Patti Smith: Porque não nos podemos limitar a viver

CRÓNICA
| Rui Miguel Rocha

Comecei a ler o “Devoção” da Patti Smith, gosto sempre do seu estilo cheio de introspecção, sonho, realidade imediata e viagens com cidades e escritores. Desta feita é Paris e o livro levou-me a Simone Weil.
Como a minha treinadora de ténis está com uma amigdalite, não tive treino à hora de almoço e resolvi ir comer uma salada (estou a tentar devolver uma forma humana ao meu corpo). Entrei na FNAC de Guimarães e procurei Weil. Não a encontrei mas algo chamou a minha atenção para um livro de Yukio Mishima na colecção Dois Mundos: “Vida à Venda”. Comprei e fui à salada com a “Devoção” da Patti à frente quando, para meu espanto, deparo com esta frase: “Descemos por umas escadas de mármore já muito desgastadas, passámos pelo salão azul e entrámos no jardim onde, sentado numa cadeira branca de vime, Yukio Mishima foi fotografado.” Era o jardim da editora Gallimard. Já não morremos hoje, Patti. Acto continuo, peguei no livro do japonês e outra coincidência, o tradutor para português era o mesmo Helder Moura Pereira.

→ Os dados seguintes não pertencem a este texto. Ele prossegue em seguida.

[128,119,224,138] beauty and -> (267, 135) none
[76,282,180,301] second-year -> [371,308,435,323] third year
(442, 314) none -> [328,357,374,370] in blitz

Do livro devo dizer que adorei as partes (primeira e última) oníricas e diárias da autora, não me entusiasmando assim tanto pela ficção que aparece de permeio. Eu, que gosto tanto da Patti, fiquei um pouco sobressaltado por não a ter tido em todos os momentos deste livro, com a história do meio a reviver uma Lolita que, por mais actual que seja, nunca rivalizará com Nabokov.
Voltando ao início do livro, Patti passeando por Paris é um autêntico guia literário da cidade, ora mostrando o busto de Apollinaire feito por Picasso, ora passando pelo Hôtel des Étrangers onde pontificavam Rimbaud e Verlaine. “Paris é uma cidade onde se pode andar sem mapa na mão.” “O número 7 da Rue des Grands Augustins, onde Picasso pintou Guernica.”

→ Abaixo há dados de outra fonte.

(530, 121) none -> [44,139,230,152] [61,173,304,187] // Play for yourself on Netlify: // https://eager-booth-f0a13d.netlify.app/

Somos o que vivemos e escrevemos, somos também o que deixamos ficar quando partimos, mesmo quando dormimos e alguém, arguto, nos olha “Ocorre-me a ideia de que o jovens parecem belos quando estão a dormir, ao passo que os velhos, como eu, parecem já mortos.” Não é definitivamente o caso.
A absoluta definição do amor carnal: “eram ao mesmo tempo cães com cio e deuses celestiais.“
Acabando na casa de Camus com o último manuscrito do autor e com a pergunta: “Porque escrevemos?, pergunta em uníssono o grande coro de quem escreve. Porque não nos podemos limitar a viver.”
Pois não.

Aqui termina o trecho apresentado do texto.